(Modification records)

——

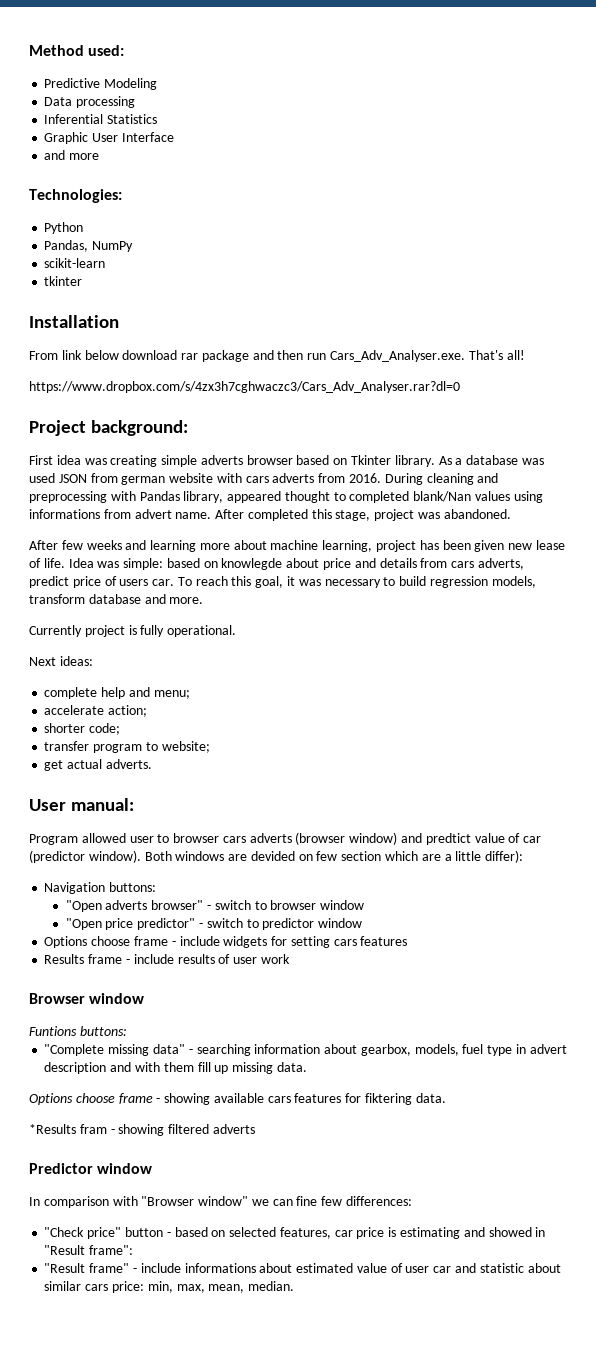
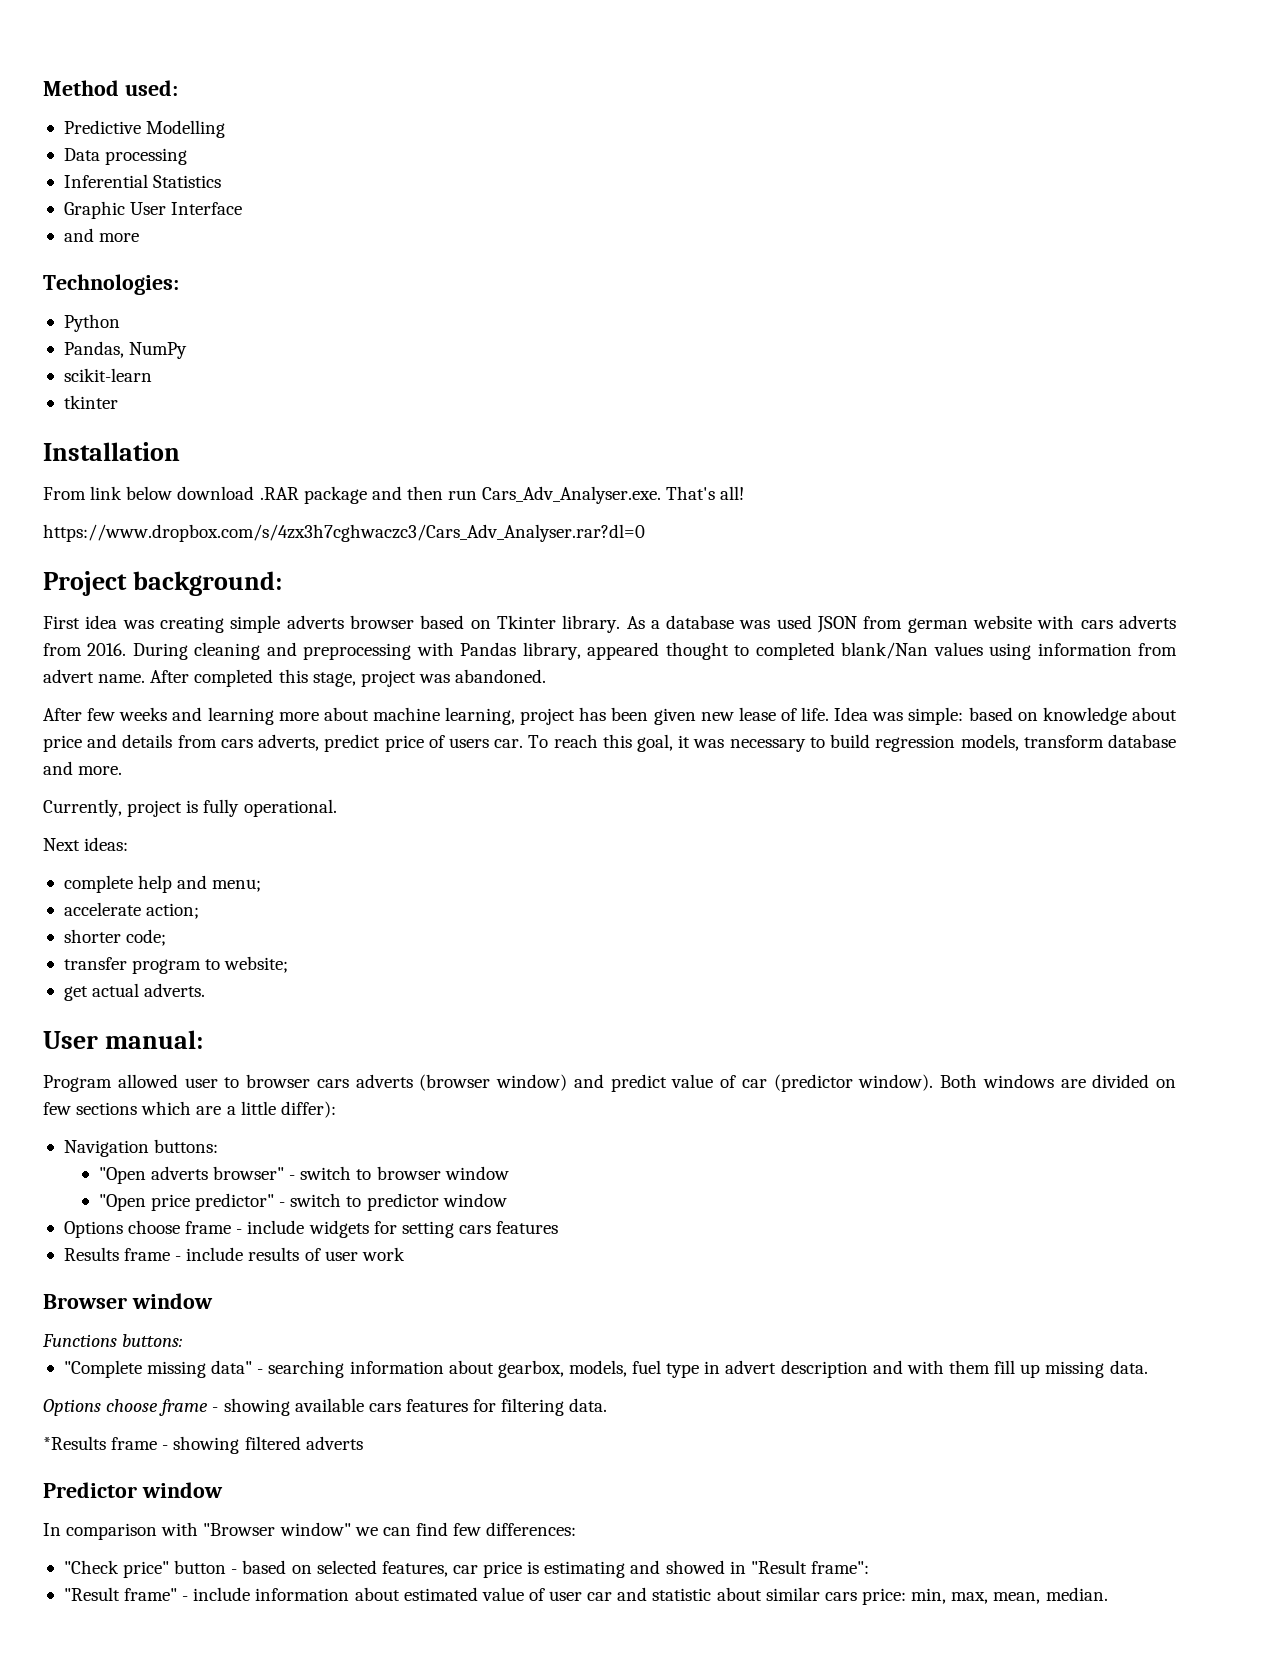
[104,78,158,90] Modeling -> [146,120,226,138] Modelling
[181,353,199,360] rar -> [259,487,299,500] .RAR
[29,509,100,519] informations -> [1037,643,1132,656] information
[221,558,283,570] knowlegde -> [1042,707,1127,725] knowledge
[29,625,82,637] Currently -> [43,799,122,817] Currently,
[425,833,471,845] predtict -> [610,1074,667,1092] predict
[250,851,295,861] devided -> [1092,1074,1150,1088] divided
[341,851,382,861] section -> [76,1102,138,1115] sections
[29,1026,77,1036] Funtions -> [42,1334,117,1347] Functions
[365,1093,413,1105] fiktering -> [501,1398,565,1416] filtering
[79,1124,107,1134] fram -> [111,1437,158,1450] frame
[296,1196,318,1206] fine -> [415,1522,448,1536] find
[184,1263,256,1273] informations -> [255,1588,350,1601] information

——

Problem statement »
All the records need to be repeated exactly, with the images dropped.

Result of the exercise »
[104,78,158,90] Modeling -> [146,120,226,138] Modelling
[181,353,199,360] rar -> [259,487,299,500] .RAR
[29,509,100,519] informations -> [1037,643,1132,656] information
[221,558,283,570] knowlegde -> [1042,707,1127,725] knowledge
[29,625,82,637] Currently -> [43,799,122,817] Currently,
[425,833,471,845] predtict -> [610,1074,667,1092] predict
[250,851,295,861] devided -> [1092,1074,1150,1088] divided
[341,851,382,861] section -> [76,1102,138,1115] sections
[29,1026,77,1036] Funtions -> [42,1334,117,1347] Functions
[365,1093,413,1105] fiktering -> [501,1398,565,1416] filtering
[79,1124,107,1134] fram -> [111,1437,158,1450] frame
[296,1196,318,1206] fine -> [415,1522,448,1536] find
[184,1263,256,1273] informations -> [255,1588,350,1601] information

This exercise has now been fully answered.